REQUIREMENT —
Look through the entries below and extract exactly the lines from the one containing "border-radius: 14px ->" through the one containing "align-items: flex-end ->", ends included.

SUPPLIED DATA —
******

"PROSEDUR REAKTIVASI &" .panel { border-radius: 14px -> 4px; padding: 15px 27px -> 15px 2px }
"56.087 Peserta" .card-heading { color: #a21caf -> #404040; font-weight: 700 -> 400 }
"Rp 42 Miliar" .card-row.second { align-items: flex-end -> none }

******

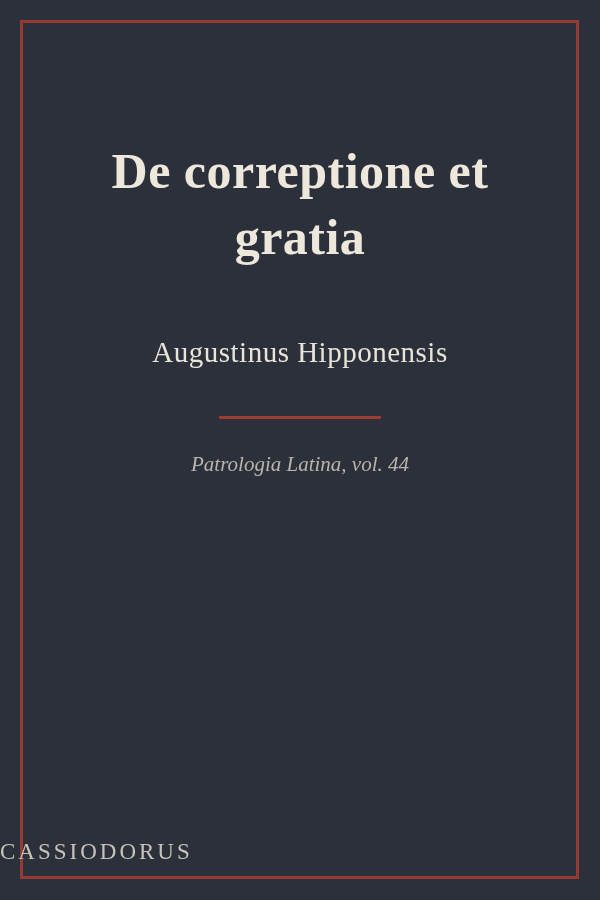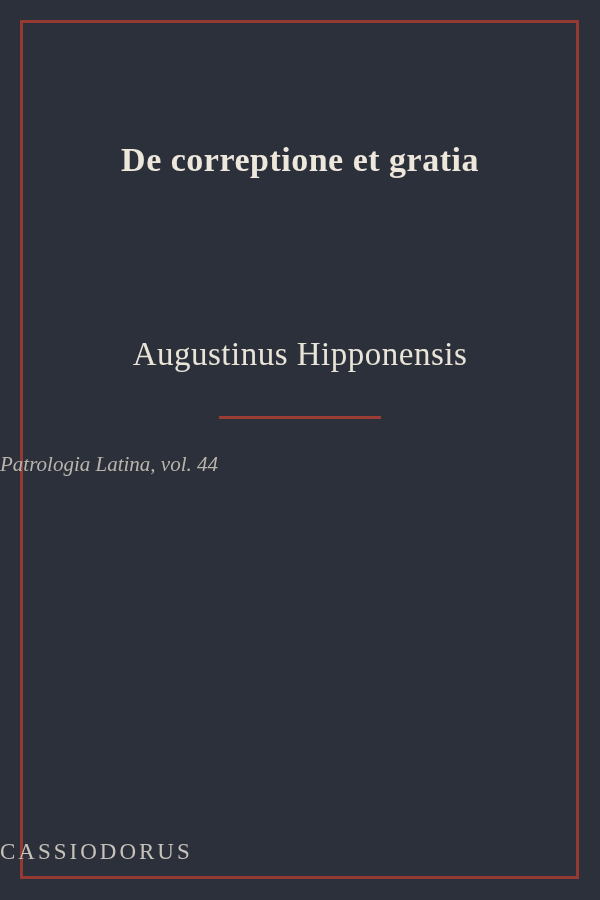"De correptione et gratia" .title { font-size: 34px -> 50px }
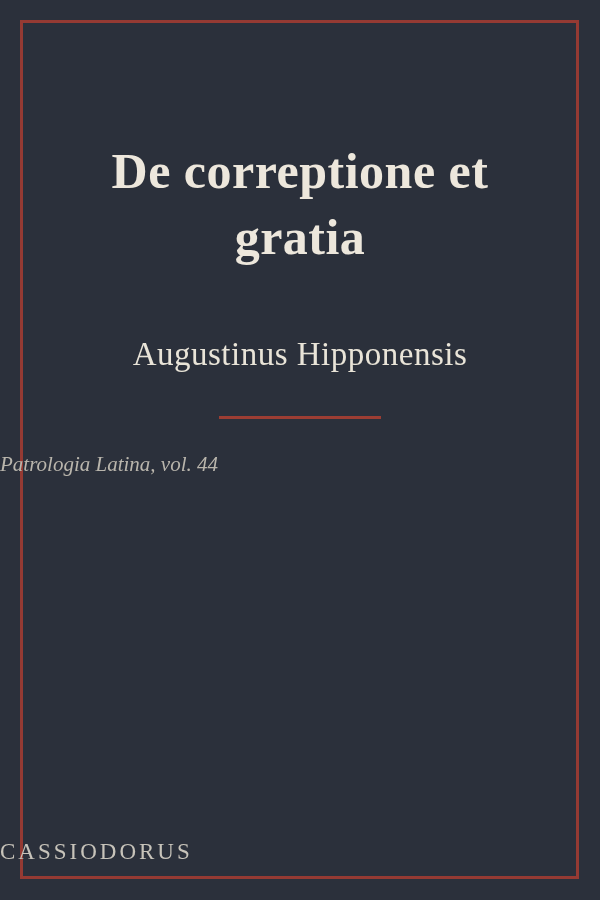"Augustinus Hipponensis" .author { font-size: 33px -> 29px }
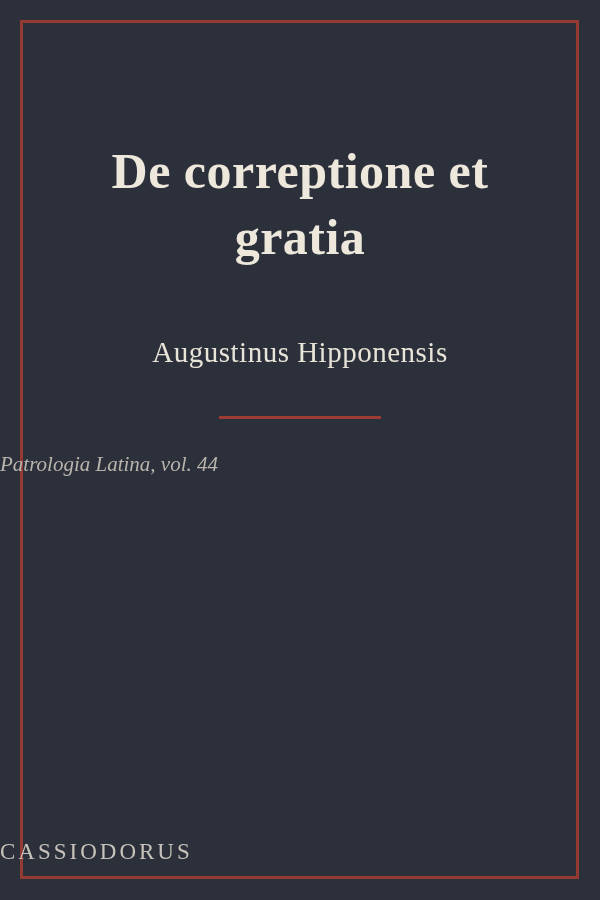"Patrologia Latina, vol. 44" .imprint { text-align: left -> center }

******

SOLUTION FOR THIS PROBLEM —
"PROSEDUR REAKTIVASI &" .panel { border-radius: 14px -> 4px; padding: 15px 27px -> 15px 2px }
"56.087 Peserta" .card-heading { color: #a21caf -> #404040; font-weight: 700 -> 400 }
"Rp 42 Miliar" .card-row.second { align-items: flex-end -> none }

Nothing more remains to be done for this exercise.